Task requirements: Set the whole listing down again, word for word, with no pictures.

Data for this exercise:
====================

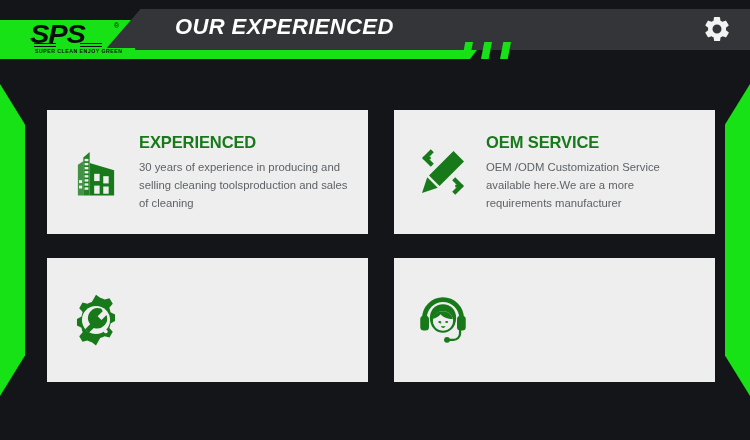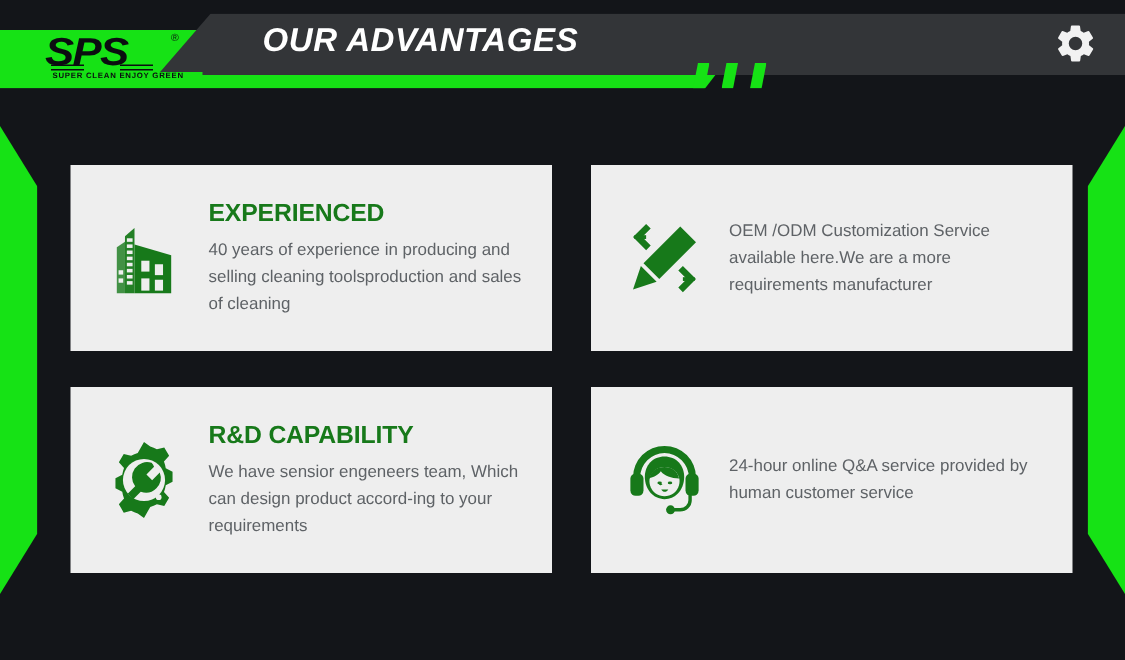--- a/index.html
+++ b/index.html
@@ -199,21 +199,21 @@
       <div class="logo-reg">®</div>
       <div class="logo-rules">
         <i style="left:0;top:0;width:22px;"></i>
         <i style="left:0;top:3px;width:22px;"></i>
         <i style="left:46px;top:0;width:22px;"></i>
         <i style="left:46px;top:3px;width:22px;"></i>
       </div>
       <div class="logo-tag">SUPER CLEAN  ENJOY GREEN</div>
     </div>
 
-    <div class="header-title">OUR ADVANTAGES</div>
+    <div class="header-title">OUR EXPERIENCED</div>
 
     <div class="slash-group">
       <span class="slash s1"></span>
       <span class="slash s2"></span>
       <span class="slash s3"></span>
     </div>
 
     <div class="gear-btn">
       <svg width="30" height="30" viewBox="0 0 24 24" aria-hidden="true">
         <path fill="#f2f2f2" d="M19.14 12.94a7.07 7.07 0 0 0 .06-.94 7.07 7.07 0 0 0-.06-.94l2.03-1.58a.5.5 0 0 0 .12-.62l-1.92-3.32a.5.5 0 0 0-.6-.22l-2.39.96a7.2 7.2 0 0 0-1.62-.94l-.36-2.54a.5.5 0 0 0-.5-.42h-3.84a.5.5 0 0 0-.5.42l-.36 2.54c-.59.24-1.13.56-1.62.94l-2.39-.96a.5.5 0 0 0-.6.22L2.76 8.86a.5.5 0 0 0 .12.62l2.03 1.58a7.3 7.3 0 0 0 0 1.88l-2.03 1.58a.5.5 0 0 0-.12.62l1.92 3.32c.12.22.38.3.6.22l2.39-.96c.49.38 1.03.7 1.62.94l.36 2.54c.04.24.25.42.5.42h3.84c.25 0 .46-.18.5-.42l.36-2.54c.59-.24 1.13-.56 1.62-.94l2.39.96c.22.08.48 0 .6-.22l1.92-3.32a.5.5 0 0 0-.12-.62l-2.03-1.58zM12 15.6A3.6 3.6 0 1 1 12 8.4a3.6 3.6 0 0 1 0 7.2z"></path>
@@ -247,55 +247,52 @@
             <rect x="13.3" y="47" width="3.4" height="3.2"></rect>
             <rect x="30" y="34" width="6" height="8"></rect>
             <rect x="40" y="36.6" width="6" height="8"></rect>
             <rect x="30" y="47" width="6" height="9"></rect>
             <rect x="40" y="48" width="6" height="8"></rect>
           </g>
         </svg>
       </div>
       <div class="card-body">
         <div class="card-title">EXPERIENCED</div>
-        <div class="card-desc">40 years of experience in producing and selling cleaning toolsproduction and sales of cleaning</div>
+        <div class="card-desc">30 years of experience in producing and selling cleaning toolsproduction and sales of cleaning</div>
       </div>
     </div>
 
     <div class="card">
       <div class="card-icon">
         <svg width="56" height="56" viewBox="0 0 64 64" aria-hidden="true">
           <g fill="#17791a">
             <path d="M44 8 L56 20 L28 48 L16 36 Z"></path>
             <path d="M14 38 L26 50 L8 56 Z"></path>
             <path d="M18 6 L8 16 L18 26 L21.5 22.5 L15 16 L21.5 9.5 Z"></path>
             <rect x="9" y="14.6" width="9" height="2.9"></rect>
             <path d="M46 38 L56 48 L46 58 L42.5 54.5 L49 48 L42.5 41.5 Z"></path>
             <rect x="46" y="46.6" width="9" height="2.9"></rect>
           </g>
         </svg>
       </div>
       <div class="card-body">
+        <div class="card-title">OEM SERVICE</div>
         <div class="card-desc">OEM /ODM Customization Service available here.We are a more requirements manufacturer</div>
       </div>
     </div>
 
     <div class="card">
       <div class="card-icon">
         <svg width="58" height="58" viewBox="0 0 64 64" aria-hidden="true">
           <path fill="#17791a" d="M32 4l4.6 3.4a24 24 0 0 1 4.9 2l5.4-1.4 3.6 6.2-3.8 4.2a24 24 0 0 1 1.3 5l5 2.6v7.2l-5 2.6a24 24 0 0 1-1.3 5l3.8 4.2-3.6 6.2-5.4-1.4a24 24 0 0 1-4.9 2L32 60l-4.6-3.4a24 24 0 0 1-4.9-2l-5.4 1.4-3.6-6.2 3.8-4.2a24 24 0 0 1-1.3-5l-5-2.6v-7.2l5-2.6a24 24 0 0 1 1.3-5l-3.8-4.2 3.6-6.2 5.4 1.4a24 24 0 0 1 4.9-2L32 4z"></path>
           <circle cx="32" cy="32" r="15.5" fill="#eeeeee"></circle>
           <path fill="#17791a" d="M37.6 19.4a11 11 0 0 0-12.1 17.2L20 42.1l4.1 4.1 5.5-5.5a11 11 0 0 0 14-14.2l-5.6 5.6-4.2-4.2 5.6-5.6a11 11 0 0 0-1.8-2.9z"></path>
           <circle cx="42.8" cy="44.6" r="2.1" fill="#eeeeee"></circle>
         </svg>
       </div>
-      <div class="card-body">
-        <div class="card-title">R&amp;D CAPABILITY</div>
-        <div class="card-desc">We have sensior engeneers team, Which can design product accord-ing to your requirements</div>
-      </div>
     </div>
 
     <div class="card">
       <div class="card-icon">
         <svg width="56" height="56" viewBox="0 0 64 64" aria-hidden="true">
           <g fill="#17791a">
             <path d="M32 6a24 24 0 0 0-24 24v5h5.5v-5A18.5 18.5 0 0 1 32 11.5 18.5 18.5 0 0 1 50.5 30v5H56v-5A24 24 0 0 0 32 6z"></path>
             <rect x="6" y="27" width="10" height="17" rx="4"></rect>
             <rect x="48" y="27" width="10" height="17" rx="4"></rect>
             <path d="M32 14c-8.8 0-15 6.6-15 15.6 0 9.6 6.4 17 15 17 4 0 7.5-1.6 10.2-4.3 2.9-2.9 4.8-7.4 4.8-12.7C47 20.6 40.8 14 32 14z"></path>
@@ -306,18 +303,17 @@
             <path d="M27.5 34.5a1.6 1.6 0 0 0 3 .6"></path>
             <ellipse cx="28.3" cy="34.2" rx="1.7" ry="1.1"></ellipse>
             <ellipse cx="36.2" cy="34.2" rx="1.7" ry="1.1"></ellipse>
             <path d="M29.5 39.2h5.4c-.7 1.2-1.7 1.8-2.7 1.8s-2-.6-2.7-1.8z"></path>
           </g>
           <path fill="none" stroke="#17791a" stroke-width="2.6" stroke-linecap="round" d="M51.5 44v3.5c0 4-3.4 7.2-7.6 7.2h-4.2"></path>
           <circle cx="36.6" cy="54.7" r="3.4" fill="#17791a"></circle>
         </svg>
       </div>
       <div class="card-body">
-        <div class="card-desc">24-hour online Q&amp;A service provided by human customer service</div>
       </div>
     </div>
 
   </div>
 </div>
 
 </body></html>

====================

Result:
--- a/index.html
+++ b/index.html
@@ -199,21 +199,21 @@
       <div class="logo-reg">®</div>
       <div class="logo-rules">
         <i style="left:0;top:0;width:22px;"></i>
         <i style="left:0;top:3px;width:22px;"></i>
         <i style="left:46px;top:0;width:22px;"></i>
         <i style="left:46px;top:3px;width:22px;"></i>
       </div>
       <div class="logo-tag">SUPER CLEAN  ENJOY GREEN</div>
     </div>
 
-    <div class="header-title">OUR ADVANTAGES</div>
+    <div class="header-title">OUR EXPERIENCED</div>
 
     <div class="slash-group">
       <span class="slash s1"></span>
       <span class="slash s2"></span>
       <span class="slash s3"></span>
     </div>
 
     <div class="gear-btn">
       <svg width="30" height="30" viewBox="0 0 24 24" aria-hidden="true">
         <path fill="#f2f2f2" d="M19.14 12.94a7.07 7.07 0 0 0 .06-.94 7.07 7.07 0 0 0-.06-.94l2.03-1.58a.5.5 0 0 0 .12-.62l-1.92-3.32a.5.5 0 0 0-.6-.22l-2.39.96a7.2 7.2 0 0 0-1.62-.94l-.36-2.54a.5.5 0 0 0-.5-.42h-3.84a.5.5 0 0 0-.5.42l-.36 2.54c-.59.24-1.13.56-1.62.94l-2.39-.96a.5.5 0 0 0-.6.22L2.76 8.86a.5.5 0 0 0 .12.62l2.03 1.58a7.3 7.3 0 0 0 0 1.88l-2.03 1.58a.5.5 0 0 0-.12.62l1.92 3.32c.12.22.38.3.6.22l2.39-.96c.49.38 1.03.7 1.62.94l.36 2.54c.04.24.25.42.5.42h3.84c.25 0 .46-.18.5-.42l.36-2.54c.59-.24 1.13-.56 1.62-.94l2.39.96c.22.08.48 0 .6-.22l1.92-3.32a.5.5 0 0 0-.12-.62l-2.03-1.58zM12 15.6A3.6 3.6 0 1 1 12 8.4a3.6 3.6 0 0 1 0 7.2z"></path>
@@ -247,55 +247,52 @@
             <rect x="13.3" y="47" width="3.4" height="3.2"></rect>
             <rect x="30" y="34" width="6" height="8"></rect>
             <rect x="40" y="36.6" width="6" height="8"></rect>
             <rect x="30" y="47" width="6" height="9"></rect>
             <rect x="40" y="48" width="6" height="8"></rect>
           </g>
         </svg>
       </div>
       <div class="card-body">
         <div class="card-title">EXPERIENCED</div>
-        <div class="card-desc">40 years of experience in producing and selling cleaning toolsproduction and sales of cleaning</div>
+        <div class="card-desc">30 years of experience in producing and selling cleaning toolsproduction and sales of cleaning</div>
       </div>
     </div>
 
     <div class="card">
       <div class="card-icon">
         <svg width="56" height="56" viewBox="0 0 64 64" aria-hidden="true">
           <g fill="#17791a">
             <path d="M44 8 L56 20 L28 48 L16 36 Z"></path>
             <path d="M14 38 L26 50 L8 56 Z"></path>
             <path d="M18 6 L8 16 L18 26 L21.5 22.5 L15 16 L21.5 9.5 Z"></path>
             <rect x="9" y="14.6" width="9" height="2.9"></rect>
             <path d="M46 38 L56 48 L46 58 L42.5 54.5 L49 48 L42.5 41.5 Z"></path>
             <rect x="46" y="46.6" width="9" height="2.9"></rect>
           </g>
         </svg>
       </div>
       <div class="card-body">
+        <div class="card-title">OEM SERVICE</div>
         <div class="card-desc">OEM /ODM Customization Service available here.We are a more requirements manufacturer</div>
       </div>
     </div>
 
     <div class="card">
       <div class="card-icon">
         <svg width="58" height="58" viewBox="0 0 64 64" aria-hidden="true">
           <path fill="#17791a" d="M32 4l4.6 3.4a24 24 0 0 1 4.9 2l5.4-1.4 3.6 6.2-3.8 4.2a24 24 0 0 1 1.3 5l5 2.6v7.2l-5 2.6a24 24 0 0 1-1.3 5l3.8 4.2-3.6 6.2-5.4-1.4a24 24 0 0 1-4.9 2L32 60l-4.6-3.4a24 24 0 0 1-4.9-2l-5.4 1.4-3.6-6.2 3.8-4.2a24 24 0 0 1-1.3-5l-5-2.6v-7.2l5-2.6a24 24 0 0 1 1.3-5l-3.8-4.2 3.6-6.2 5.4 1.4a24 24 0 0 1 4.9-2L32 4z"></path>
           <circle cx="32" cy="32" r="15.5" fill="#eeeeee"></circle>
           <path fill="#17791a" d="M37.6 19.4a11 11 0 0 0-12.1 17.2L20 42.1l4.1 4.1 5.5-5.5a11 11 0 0 0 14-14.2l-5.6 5.6-4.2-4.2 5.6-5.6a11 11 0 0 0-1.8-2.9z"></path>
           <circle cx="42.8" cy="44.6" r="2.1" fill="#eeeeee"></circle>
         </svg>
       </div>
-      <div class="card-body">
-        <div class="card-title">R&amp;D CAPABILITY</div>
-        <div class="card-desc">We have sensior engeneers team, Which can design product accord-ing to your requirements</div>
-      </div>
     </div>
 
     <div class="card">
       <div class="card-icon">
         <svg width="56" height="56" viewBox="0 0 64 64" aria-hidden="true">
           <g fill="#17791a">
             <path d="M32 6a24 24 0 0 0-24 24v5h5.5v-5A18.5 18.5 0 0 1 32 11.5 18.5 18.5 0 0 1 50.5 30v5H56v-5A24 24 0 0 0 32 6z"></path>
             <rect x="6" y="27" width="10" height="17" rx="4"></rect>
             <rect x="48" y="27" width="10" height="17" rx="4"></rect>
             <path d="M32 14c-8.8 0-15 6.6-15 15.6 0 9.6 6.4 17 15 17 4 0 7.5-1.6 10.2-4.3 2.9-2.9 4.8-7.4 4.8-12.7C47 20.6 40.8 14 32 14z"></path>
@@ -306,18 +303,17 @@
             <path d="M27.5 34.5a1.6 1.6 0 0 0 3 .6"></path>
             <ellipse cx="28.3" cy="34.2" rx="1.7" ry="1.1"></ellipse>
             <ellipse cx="36.2" cy="34.2" rx="1.7" ry="1.1"></ellipse>
             <path d="M29.5 39.2h5.4c-.7 1.2-1.7 1.8-2.7 1.8s-2-.6-2.7-1.8z"></path>
           </g>
           <path fill="none" stroke="#17791a" stroke-width="2.6" stroke-linecap="round" d="M51.5 44v3.5c0 4-3.4 7.2-7.6 7.2h-4.2"></path>
           <circle cx="36.6" cy="54.7" r="3.4" fill="#17791a"></circle>
         </svg>
       </div>
       <div class="card-body">
-        <div class="card-desc">24-hour online Q&amp;A service provided by human customer service</div>
       </div>
     </div>
 
   </div>
 </div>
 
 </body></html>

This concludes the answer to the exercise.